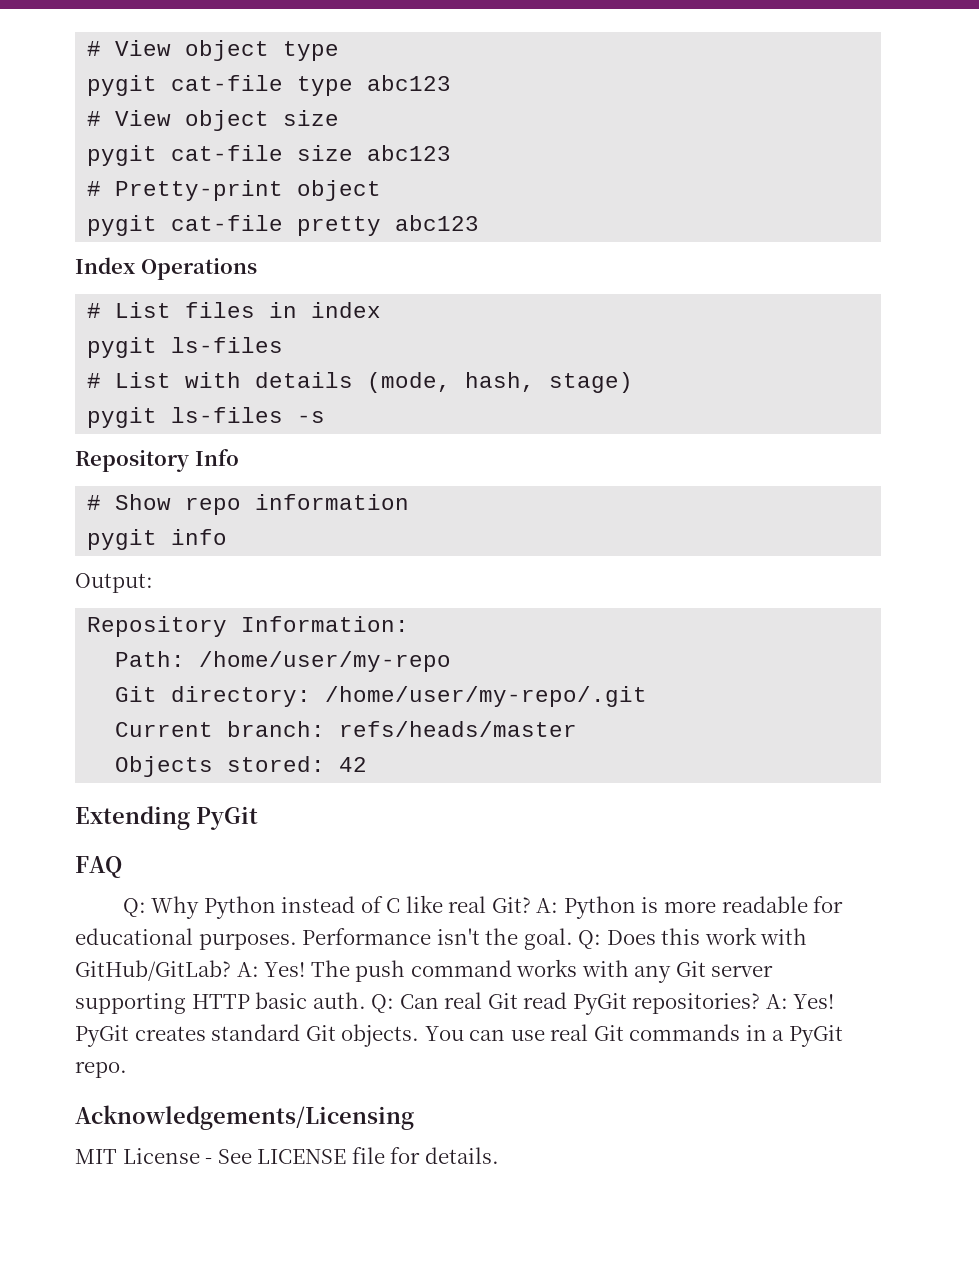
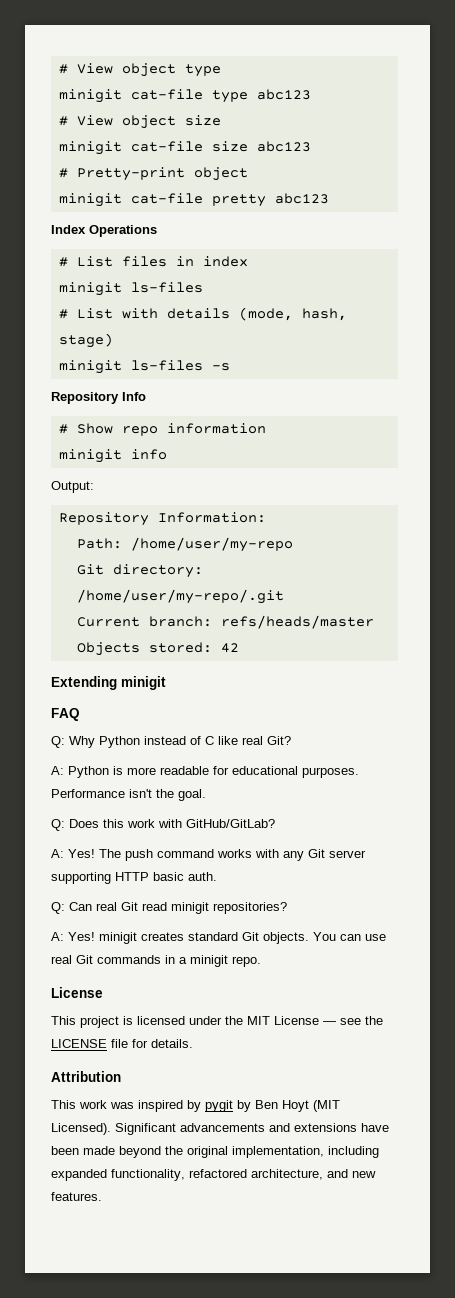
- pygit cat-file type abc123
+ minigit cat-file type abc123
- pygit cat-file size abc123
+ minigit cat-file size abc123
- pygit cat-file pretty abc123
+ minigit cat-file pretty abc123
  # List files in index
- pygit ls-files
+ minigit ls-files
- pygit ls-files -s
+ minigit ls-files -s
- pygit info
+ minigit info
- Extending PyGit
+ Extending minigit
- Q: Why Python instead of C like real Git? A: Python is more readable for educational purposes.
+ Q: Why Python instead of C like real Git?
+ A: Python is more readable for educational purposes.
- Performance isn't the goal. Q: Does this work with GitHub/GitLab? A: Yes!
+ Performance isn't the goal.
+ Q: Does this work with GitHub/GitLab?
+ A: Yes!
- The push command works with any Git server supporting HTTP basic auth. Q: Can real Git read PyGit repositories? A: Yes! PyGit creates standard Git objects.
+ The push command works with any Git server supporting HTTP basic auth.
+ Q: Can real Git read minigit repositories?
+ A: Yes! minigit creates standard Git objects.
- You can use real Git commands in a PyGit repo.
- Acknowledgements/Licensing
- MIT License - See LICENSE file for details.
+ You can use real Git commands in a minigit repo.
+ License
+ This project is licensed under the MIT License — see the LICENSE file for details.
+ Attribution
+ This work was inspired by pygit by Ben Hoyt (MIT Licensed). Significant advancements and extensions have been made beyond the original implementation, including expanded functionality, refactored architecture, and new features.

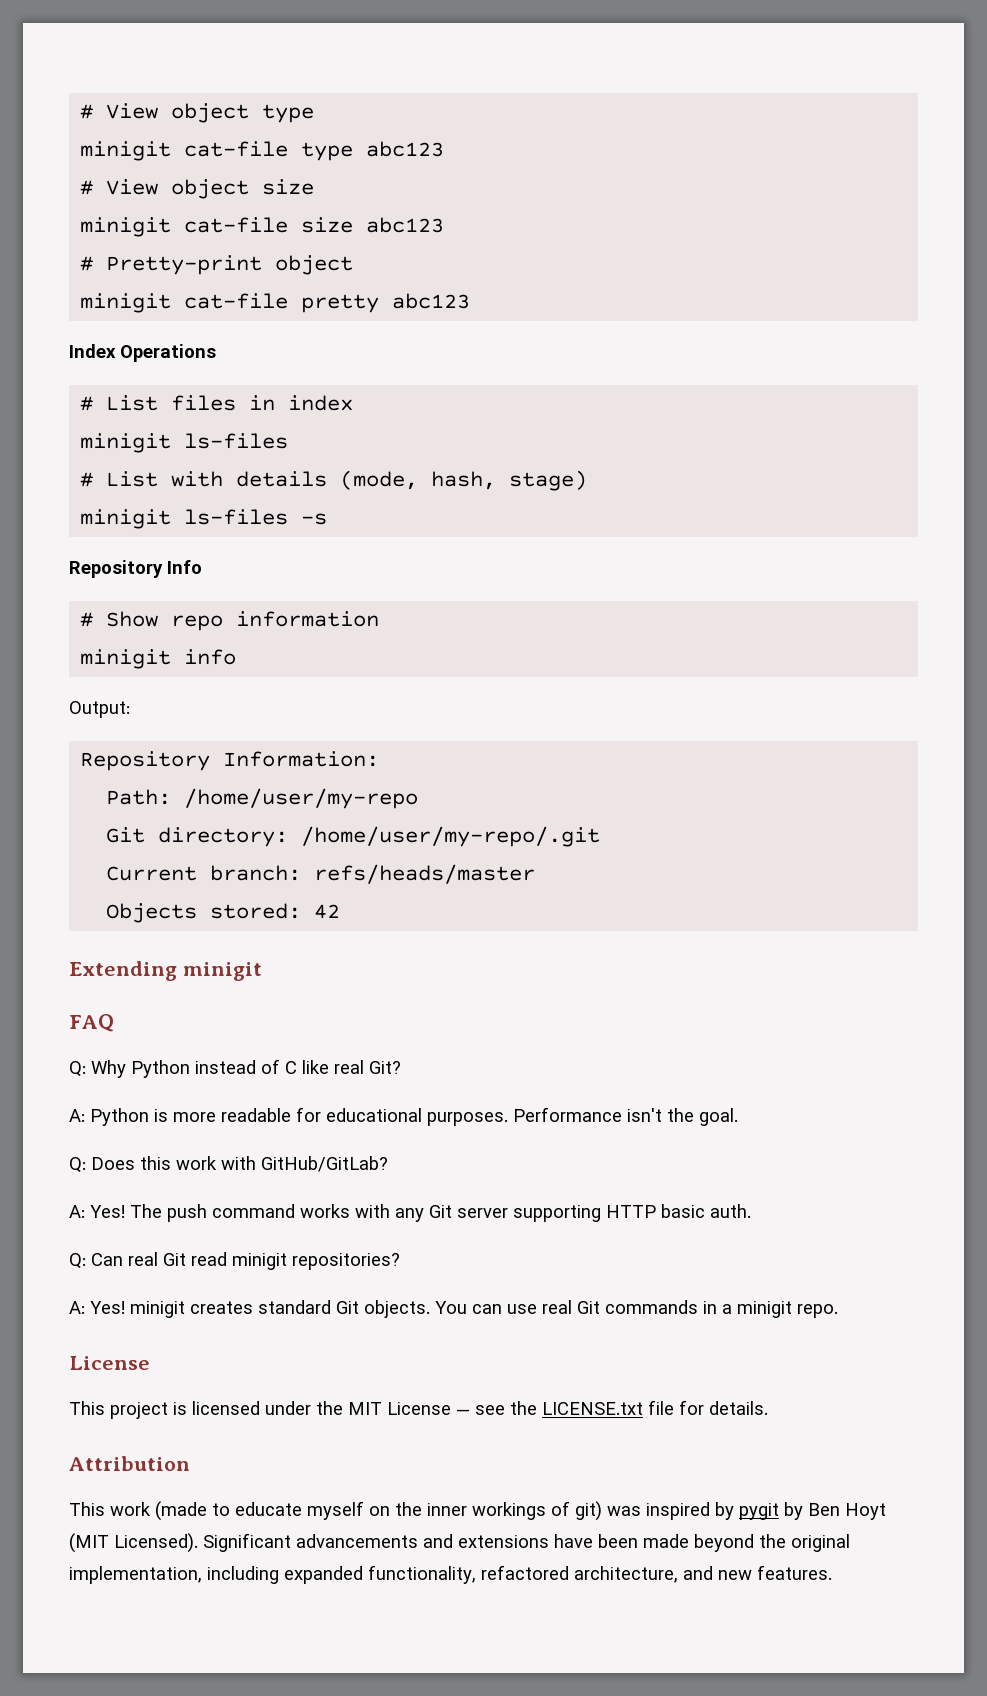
- This project is licensed under the MIT License — see the LICENSE file for details.
+ This project is licensed under the MIT License — see the LICENSE.txt file for details.
- This work was inspired by pygit by Ben Hoyt (MIT Licensed).
+ This work (made to educate myself on the inner workings of git) was inspired by pygit by Ben Hoyt (MIT Licensed).

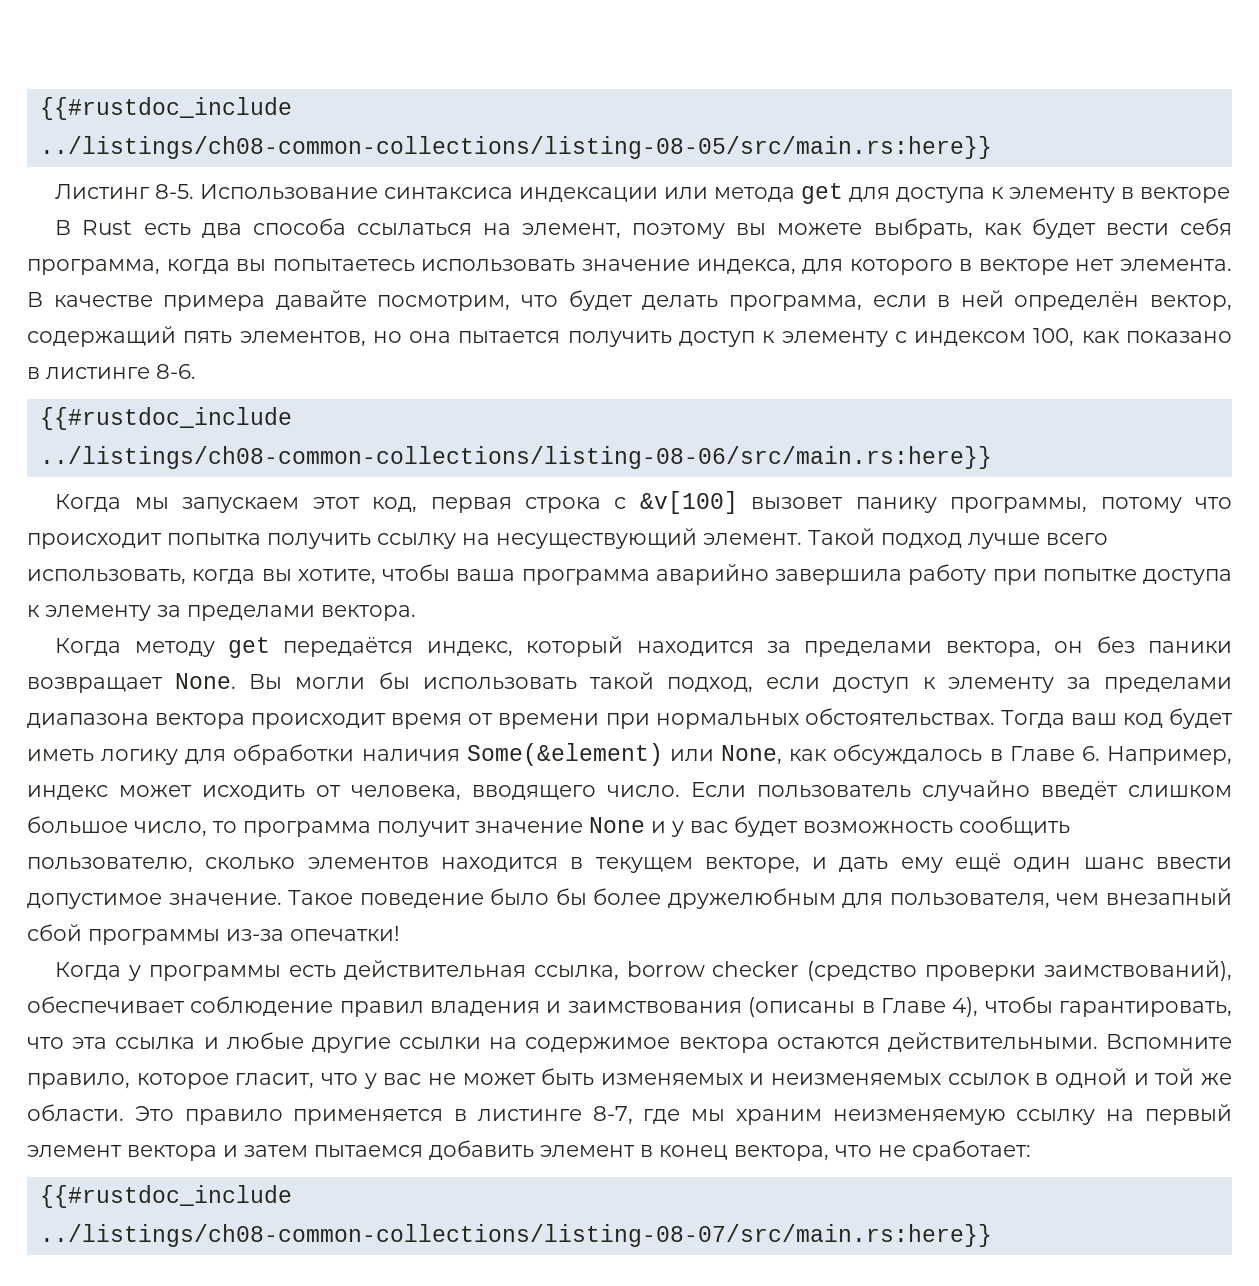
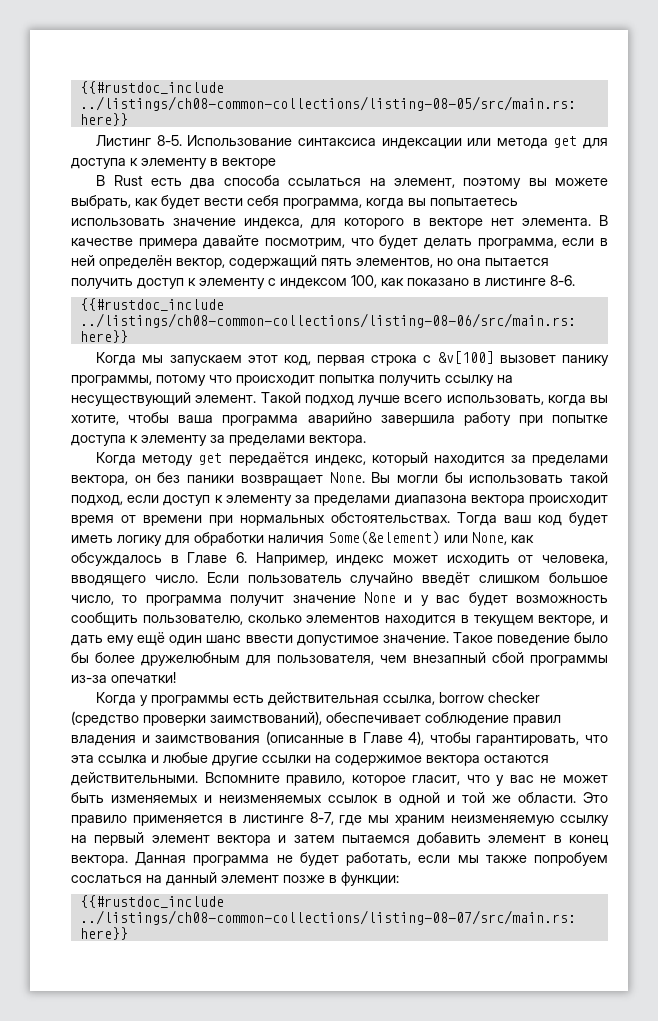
- Когда у программы есть действительная ссылка, borrow checker (средство проверки заимствований), обеспечивает соблюдение правил владения и заимствования (описаны в Главе 4), чтобы гарантировать, что эта ссылка и любые другие ссылки на содержимое вектора остаются действительными.
+ Когда у программы есть действительная ссылка, borrow checker (средство проверки заимствований), обеспечивает соблюдение правил владения и заимствования (описанные в Главе 4), чтобы гарантировать, что эта ссылка и любые другие ссылки на содержимое вектора остаются действительными.
- Это правило применяется в листинге 8-7, где мы храним неизменяемую ссылку на первый элемент вектора и затем пытаемся добавить элемент в конец вектора, что не сработает:
+ Это правило применяется в листинге 8-7, где мы храним неизменяемую ссылку на первый элемент вектора и затем пытаемся добавить элемент в конец вектора. Данная программа не будет работать, если мы также попробуем сослаться на данный элемент позже в функции:

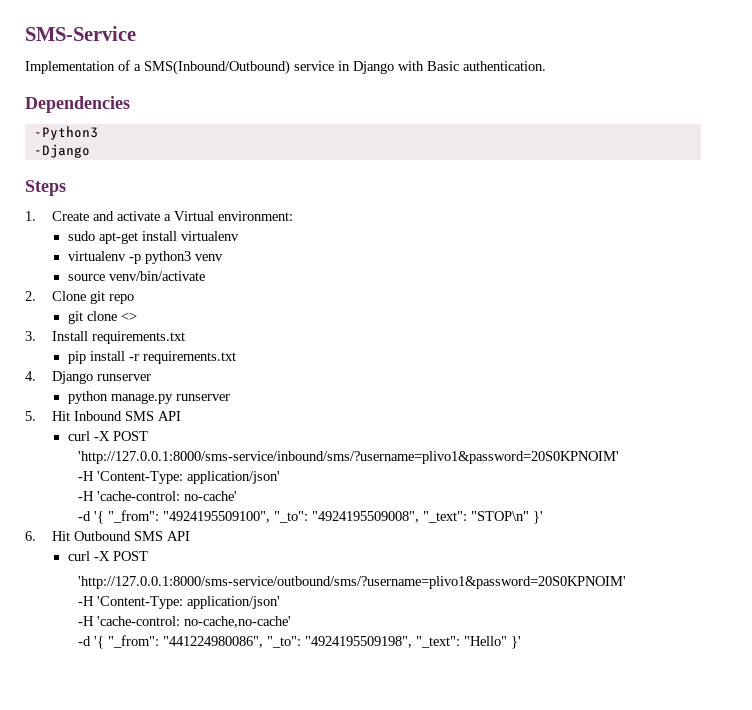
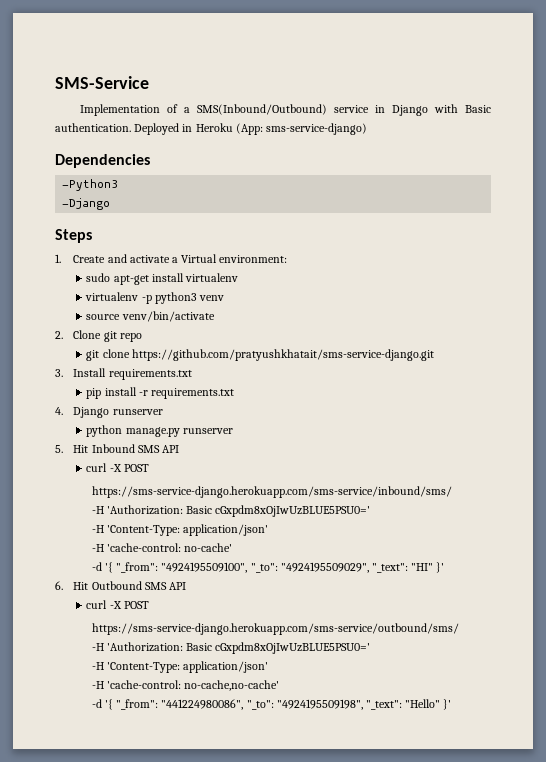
+ Deployed in Heroku (App: sms-service-django)
- git clone <>
+ git clone https://github.com/pratyushkhatait/sms-service-django.git
- 'http://127.0.0.1:8000/sms-service/inbound/sms/?username=plivo1&password=20S0KPNOIM'
+ https://sms-service-django.herokuapp.com/sms-service/inbound/sms/
+ -H 'Authorization: Basic cGxpdm8xOjIwUzBLUE5PSU0='
- -d '{ "_from": "4924195509100", "_to": "4924195509008", "_text": "STOP\n" }'
+ -d '{ "_from": "4924195509100", "_to": "4924195509029", "_text": "HI" }'
- 'http://127.0.0.1:8000/sms-service/outbound/sms/?username=plivo1&password=20S0KPNOIM'
+ https://sms-service-django.herokuapp.com/sms-service/outbound/sms/
+ -H 'Authorization: Basic cGxpdm8xOjIwUzBLUE5PSU0='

------------------------------

What to work on: Would you output each entry exactly and leave the pictures behind?

Solution to the problem:
- pygit cat-file type abc123
+ minigit cat-file type abc123
- pygit cat-file size abc123
+ minigit cat-file size abc123
- pygit cat-file pretty abc123
+ minigit cat-file pretty abc123
  # List files in index
- pygit ls-files
+ minigit ls-files
- pygit ls-files -s
+ minigit ls-files -s
- pygit info
+ minigit info
- Extending PyGit
+ Extending minigit
- Q: Why Python instead of C like real Git? A: Python is more readable for educational purposes.
+ Q: Why Python instead of C like real Git?
+ A: Python is more readable for educational purposes.
- Performance isn't the goal. Q: Does this work with GitHub/GitLab? A: Yes!
+ Performance isn't the goal.
+ Q: Does this work with GitHub/GitLab?
+ A: Yes!
- The push command works with any Git server supporting HTTP basic auth. Q: Can real Git read PyGit repositories? A: Yes! PyGit creates standard Git objects.
+ The push command works with any Git server supporting HTTP basic auth.
+ Q: Can real Git read minigit repositories?
+ A: Yes! minigit creates standard Git objects.
- You can use real Git commands in a PyGit repo.
- Acknowledgements/Licensing
- MIT License - See LICENSE file for details.
+ You can use real Git commands in a minigit repo.
+ License
+ This project is licensed under the MIT License — see the LICENSE file for details.
+ Attribution
+ This work was inspired by pygit by Ben Hoyt (MIT Licensed). Significant advancements and extensions have been made beyond the original implementation, including expanded functionality, refactored architecture, and new features.

- This project is licensed under the MIT License — see the LICENSE file for details.
+ This project is licensed under the MIT License — see the LICENSE.txt file for details.
- This work was inspired by pygit by Ben Hoyt (MIT Licensed).
+ This work (made to educate myself on the inner workings of git) was inspired by pygit by Ben Hoyt (MIT Licensed).

- Когда у программы есть действительная ссылка, borrow checker (средство проверки заимствований), обеспечивает соблюдение правил владения и заимствования (описаны в Главе 4), чтобы гарантировать, что эта ссылка и любые другие ссылки на содержимое вектора остаются действительными.
+ Когда у программы есть действительная ссылка, borrow checker (средство проверки заимствований), обеспечивает соблюдение правил владения и заимствования (описанные в Главе 4), чтобы гарантировать, что эта ссылка и любые другие ссылки на содержимое вектора остаются действительными.
- Это правило применяется в листинге 8-7, где мы храним неизменяемую ссылку на первый элемент вектора и затем пытаемся добавить элемент в конец вектора, что не сработает:
+ Это правило применяется в листинге 8-7, где мы храним неизменяемую ссылку на первый элемент вектора и затем пытаемся добавить элемент в конец вектора. Данная программа не будет работать, если мы также попробуем сослаться на данный элемент позже в функции:

+ Deployed in Heroku (App: sms-service-django)
- git clone <>
+ git clone https://github.com/pratyushkhatait/sms-service-django.git
- 'http://127.0.0.1:8000/sms-service/inbound/sms/?username=plivo1&password=20S0KPNOIM'
+ https://sms-service-django.herokuapp.com/sms-service/inbound/sms/
+ -H 'Authorization: Basic cGxpdm8xOjIwUzBLUE5PSU0='
- -d '{ "_from": "4924195509100", "_to": "4924195509008", "_text": "STOP\n" }'
+ -d '{ "_from": "4924195509100", "_to": "4924195509029", "_text": "HI" }'
- 'http://127.0.0.1:8000/sms-service/outbound/sms/?username=plivo1&password=20S0KPNOIM'
+ https://sms-service-django.herokuapp.com/sms-service/outbound/sms/
+ -H 'Authorization: Basic cGxpdm8xOjIwUzBLUE5PSU0='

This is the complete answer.